-- Task to complete --
Identify each line below containing the string "none" and copy it.

----- Given information

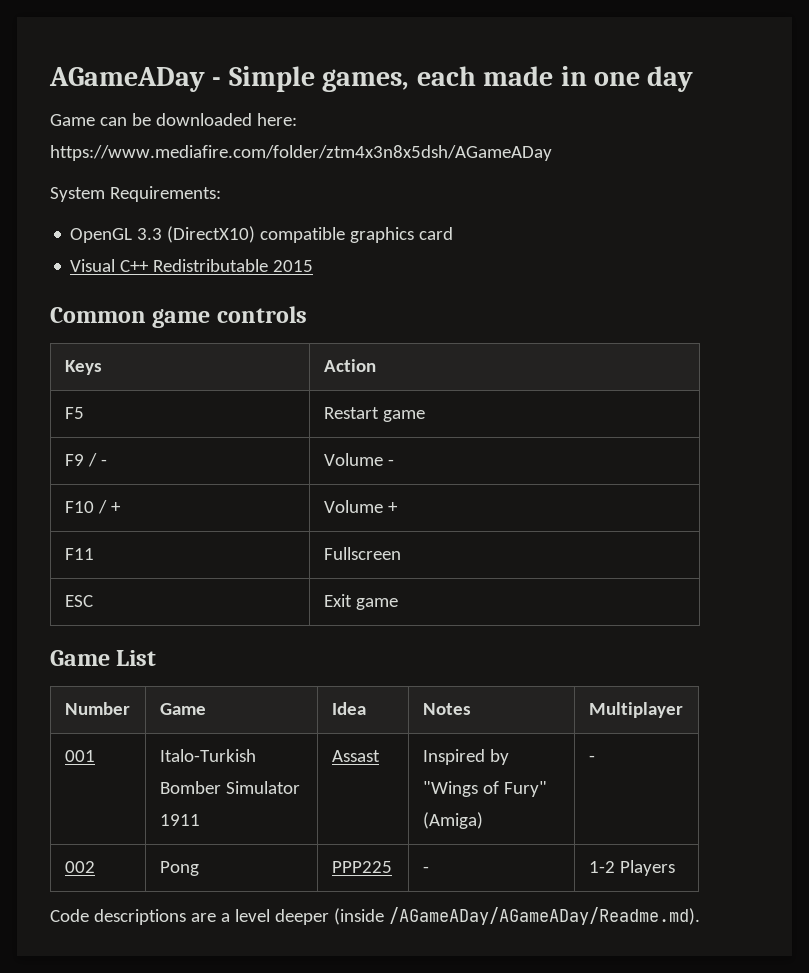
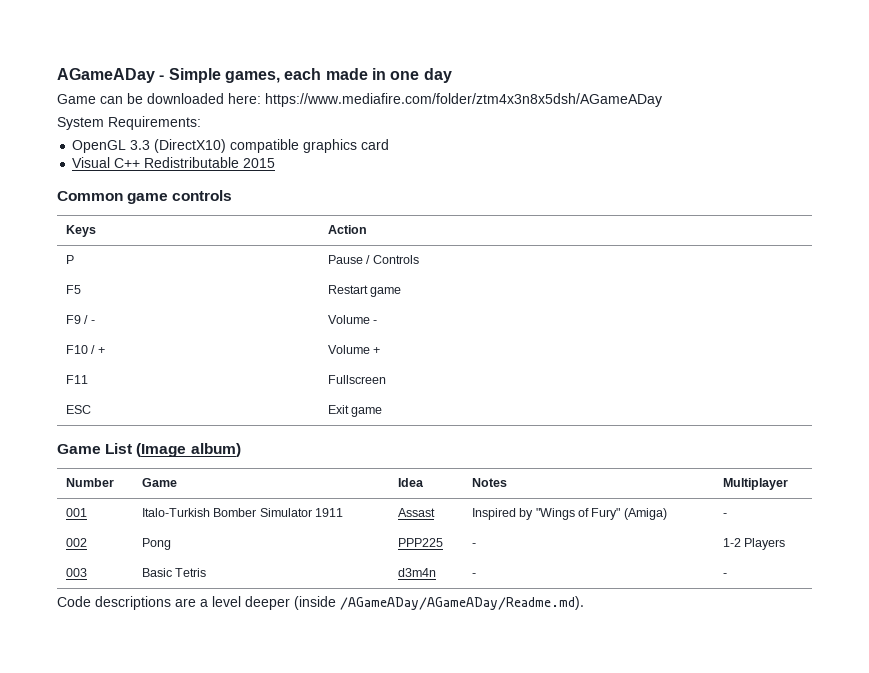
(376, 365) none -> [65,255,74,264] [327,255,419,264] // P | Pause / Controls
(157, 658) none -> [136,443,241,457] (Image album)
(675, 868) none -> [65,568,87,577] [141,568,207,577] [397,568,436,577] [471,573,476,577] [722,573,727,577] // 003 | Basic Tetris | d3m4n | - | -

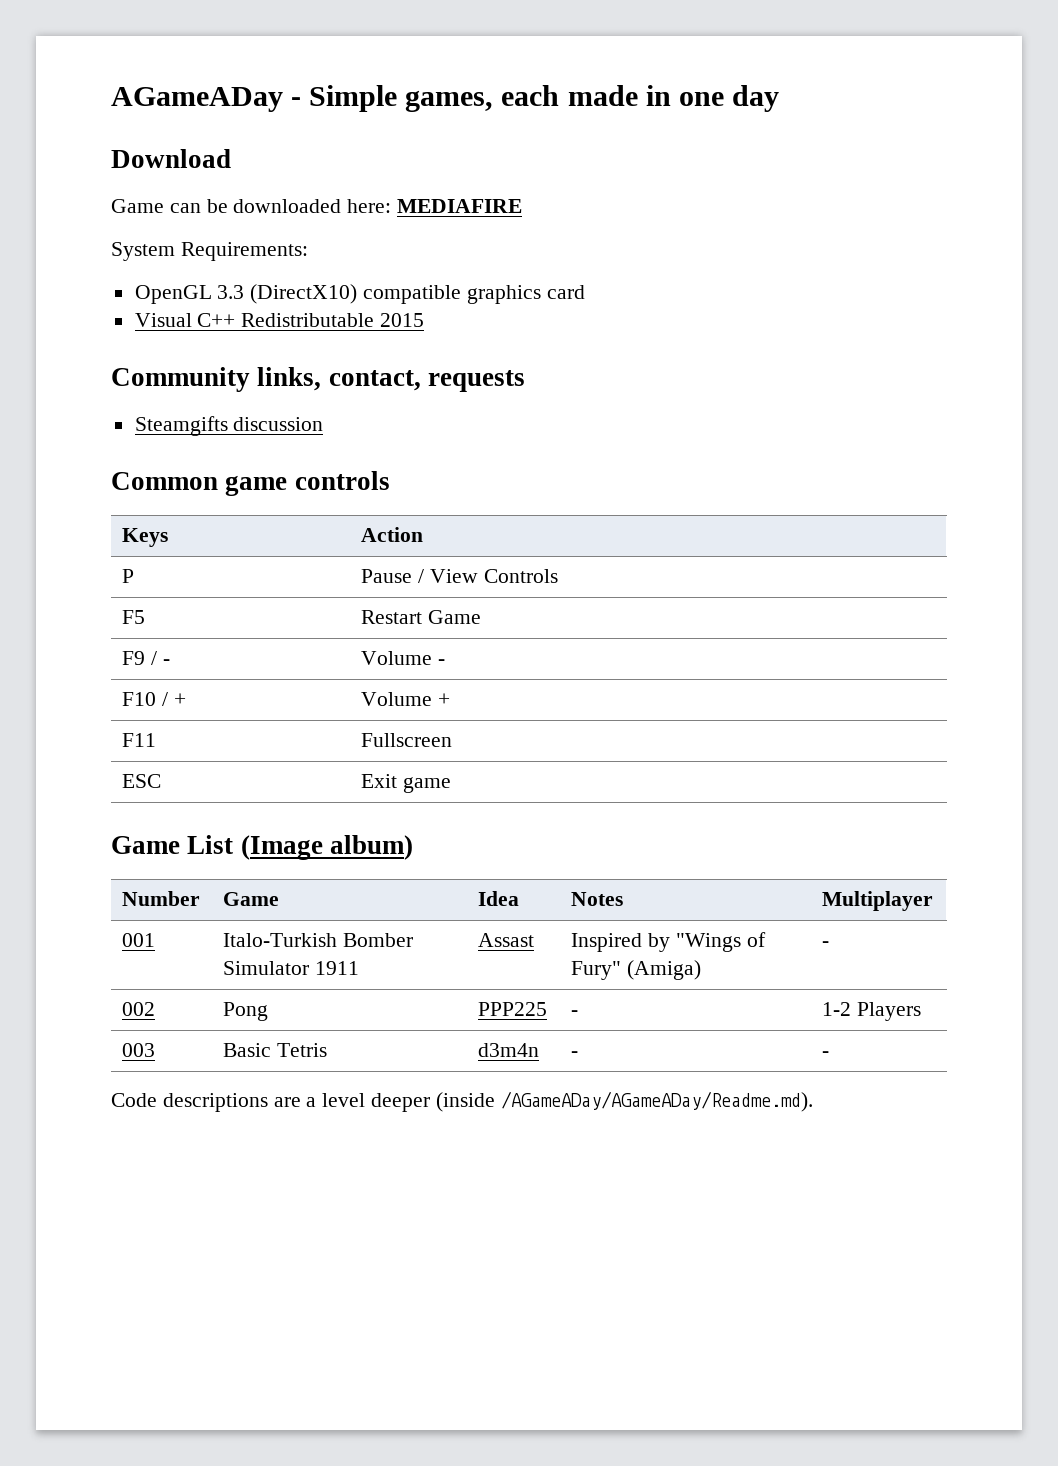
(452, 75) none -> [111,149,231,168] // Download
[265,93,662,107] https://www.mediafire.com/folder/ztm4x3n8x5dsh/AGameADay -> [397,199,523,213] MEDIAFIRE
(276, 163) none -> [111,367,525,392] [134,416,324,436] // Community links, contact, requests // Steamgifts discussion
(371, 259) none -> [430,569,479,583] View
[370,287,402,297] game -> [428,610,482,624] Game

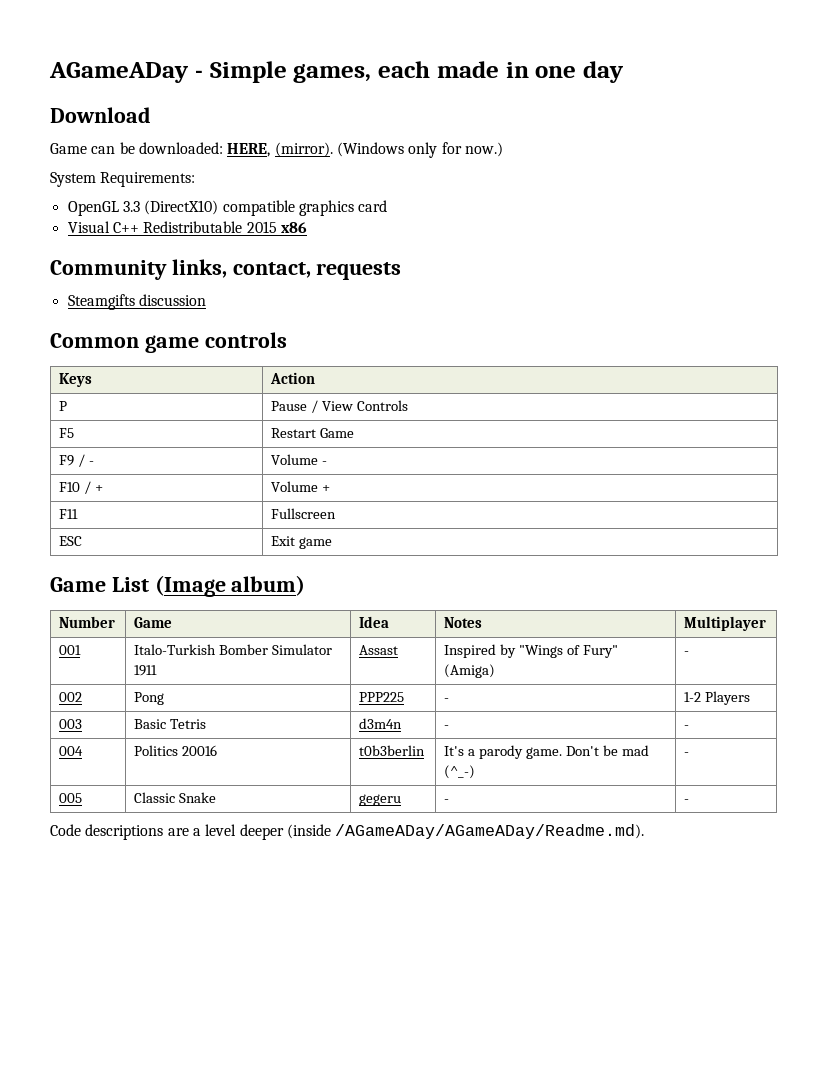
[233,199,523,213] downloaded here: MEDIAFIRE -> [138,142,503,158] downloaded: HERE, (mirror). (Windows only for now.)
(425, 320) none -> [280,222,307,233] x86
(830, 1054) none -> [59,746,84,756] [134,745,218,756] [359,745,426,756] [444,745,649,759] [444,765,476,779] [684,752,690,756] [59,793,83,803] [134,792,217,803] [359,794,402,806] [444,799,450,803] [684,799,690,803] // 004 | Politics 20016 | t0b3berlin | It's a parody game. Don't be mad (^_-) | - // 005 | Classic Snake | gegeru | - | -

----------

-- Written answer --
(376, 365) none -> [65,255,74,264] [327,255,419,264] // P | Pause / Controls
(157, 658) none -> [136,443,241,457] (Image album)
(675, 868) none -> [65,568,87,577] [141,568,207,577] [397,568,436,577] [471,573,476,577] [722,573,727,577] // 003 | Basic Tetris | d3m4n | - | -
(452, 75) none -> [111,149,231,168] // Download
(276, 163) none -> [111,367,525,392] [134,416,324,436] // Community links, contact, requests // Steamgifts discussion
(371, 259) none -> [430,569,479,583] View
(425, 320) none -> [280,222,307,233] x86
(830, 1054) none -> [59,746,84,756] [134,745,218,756] [359,745,426,756] [444,745,649,759] [444,765,476,779] [684,752,690,756] [59,793,83,803] [134,792,217,803] [359,794,402,806] [444,799,450,803] [684,799,690,803] // 004 | Politics 20016 | t0b3berlin | It's a parody game. Don't be mad (^_-) | - // 005 | Classic Snake | gegeru | - | -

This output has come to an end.